To be sure your email hasn’t crossed over into the junk category, run it through a spam test. Most
of the email distribution services have a program available that will evaluate your email. If not,
there are a few free programs available online, including ContentChecker by Lyris that will score
Erratic Frequency: There is a fine line between “just enough” and “too much” email. Once you
find the perfect balance for your target audiences – whether it is once a week or once a month –
maintain a consistent delivery schedule.
Subject Line: Write enticing subject lines that will get your recipients to open the email. The
right few words can make the difference between your email getting opened or trashed.
Provocative can be good, but do not include a subject line that is misleading. You will lose
credibility with the recipient and risk being reported as spam.
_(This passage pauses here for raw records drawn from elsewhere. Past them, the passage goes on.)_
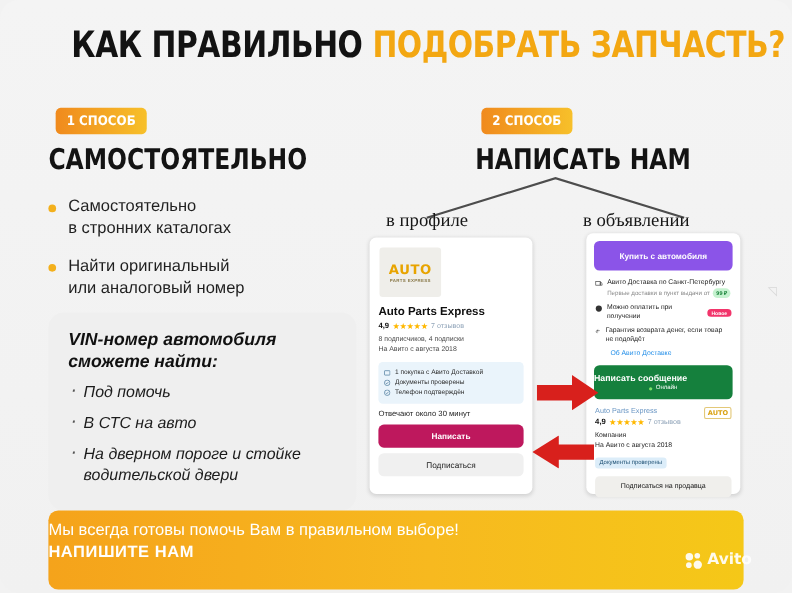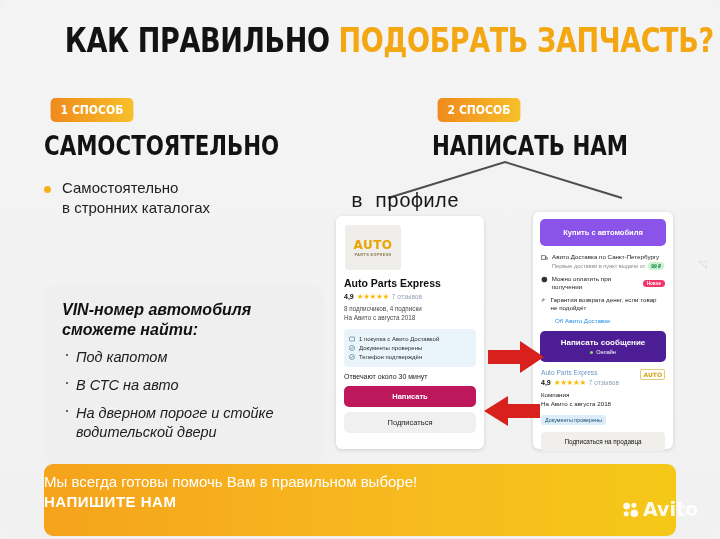--- a/index.html
+++ b/index.html
@@ -87,8 +87,8 @@
   
   .connector{position:absolute;left:380px;top:158px;width:250px;height:42px;}
   .sub-label{
-    position:absolute;font-size:20px;color:#171717;white-space:nowrap;
-    font-family:Liberation Mono, monospace;
+    position:absolute;font-size:17px;color:#171717;white-space:nowrap;
+    font-family:Liberation Serif, serif;
   }
   #sub-profile{left:351px;top:190px;}
   #sub-advert{left:530px;top:190px;}

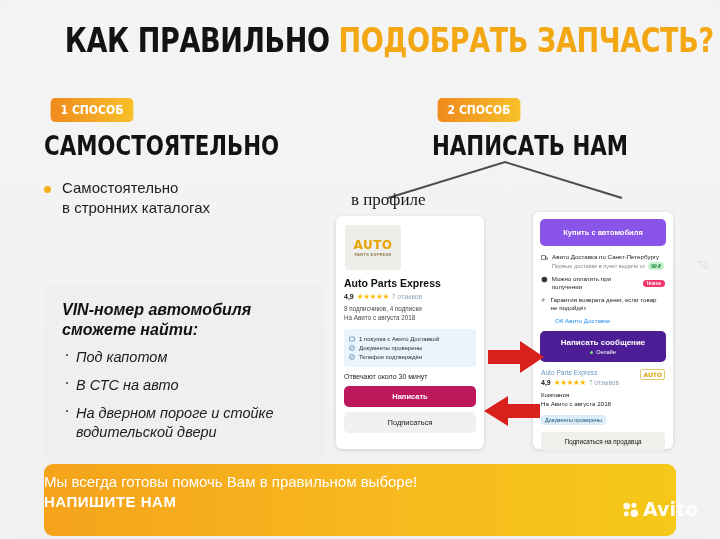--- a/index.html
+++ b/index.html
@@ -231,6 +231,7 @@
   </svg>
 
   <div class="sub-label" id="sub-profile">в профиле</div>
+  <div class="sub-label" id="sub-advert">в объявлении</div>
 
   <div class="mock" id="profile-card">
     <div class="logo-box">

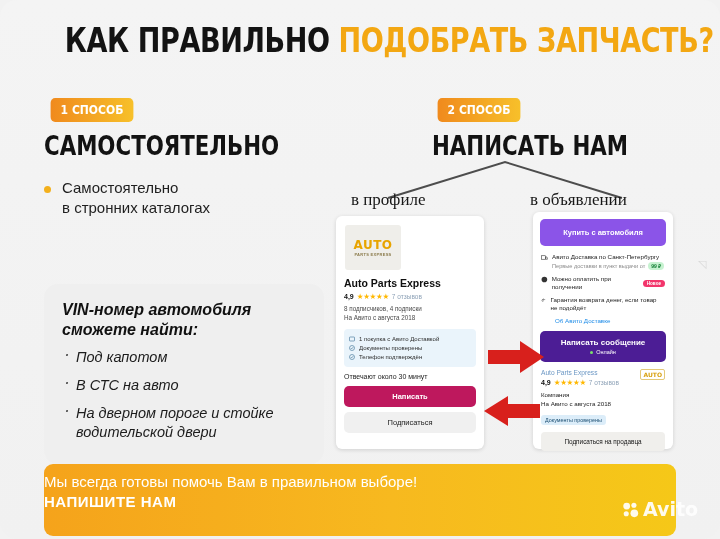--- a/index.html
+++ b/index.html
@@ -210,6 +210,11 @@
       <span class="btext" style="white-space:pre-line">Самостоятельно
 в стронних каталогах</span>
     </div>
+    <div class="bullet">
+      <span class="dot"></span>
+      <span class="btext" style="white-space:pre-line">Найти оригинальный
+или аналоговый номер</span>
+    </div>
   </div>
 
   <div class="vin-card">

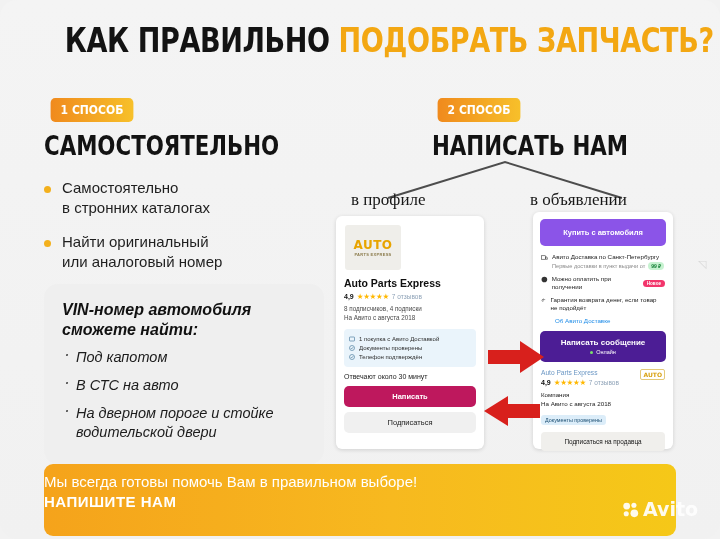--- a/index.html
+++ b/index.html
@@ -150,7 +150,7 @@
   .btn-green{background:#16c351;color:#fff;border-radius:5px;text-align:center;margin:0 7px 6px 7px;padding:7px 0;}
   .btn-green .l1{font-size:8px;font-weight:bold;}
   .btn-green .l2{font-size:5.5px;margin-top:1px;}
-  .btn-bright{background:#4c1d95;color:#fff;border-radius:5px;text-align:center;margin:0 7px 7px 7px;padding:7px 0;}
+  .btn-bright{background:#15803d;color:#fff;border-radius:5px;text-align:left;margin:0 7px 7px 7px;padding:7px 0;}
   .btn-bright .l1{font-size:8px;font-weight:bold;}
   .btn-bright .l2{font-size:5.5px;margin-top:2px;display:flex;align-items:center;justify-content:center;gap:3px;}
   .dot-online{width:3px;height:3px;border-radius:50%;background:#7be06a;display:inline-block;}

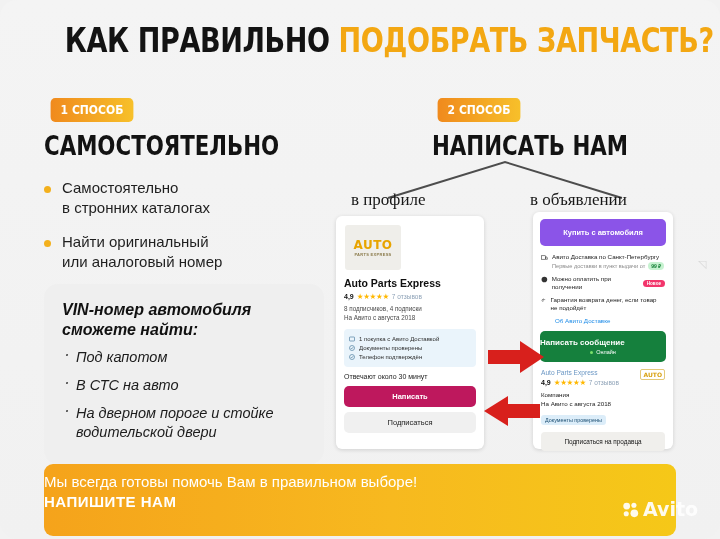--- a/index.html
+++ b/index.html
@@ -221,7 +221,7 @@
     <div class="vin-title" style="white-space:pre-line">VIN-номер автомобиля
 сможете найти:</div>
     <ul class="vin-list">
-      <li>Под капотом</li>
+      <li>Под помочь</li>
       <li>В СТС на авто</li>
       <li style="white-space:pre-line">На дверном пороге и стойке
 водительской двери</li>

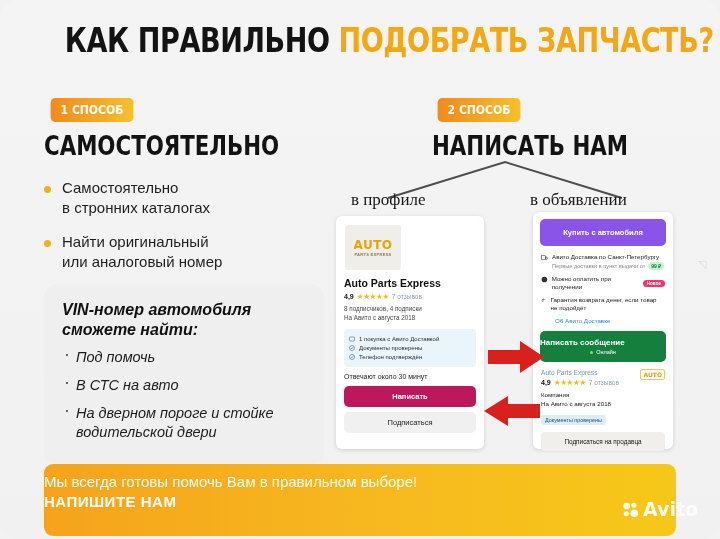--- a/index.html
+++ b/index.html
@@ -187,7 +187,7 @@
   }
   .wm-text{
     font-family:"DejaVu Sans","Liberation Sans",sans-serif;
-    font-size:19px;font-weight:bold;color:#ffffff;line-height:19px;
+    font-size:14px;font-weight:bold;color:#ffffff;line-height:19px;
   }
   .corner-mark{position:absolute;left:698px;top:258px;color:#d8d8d8;font-size:11px;}
 </style>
Link Errors: Double and triple check your emails prior to hitting “send”. A broken link can
equal a loss in potential conversions.
Call to Action: Every email communication needs to include a very clear call to action. If it
doesn’t exist or it is buried too far in the email, you will lose out on potential conversions. People
tend to scan emails; you need to ensure your call to action is clear and prominent.
Link to the Right Page: Unless you are driving recipients to specific content on the home page,
avoid sending them there at all. Instead direct recipients to a page that coincides with the email.
This does not mean you have to create a new landing page. For example, if you are promoting a
product, send them to that product information page. However, if it is within your budget, create
a page that is specific to the email content; this will help increase the conversion rate.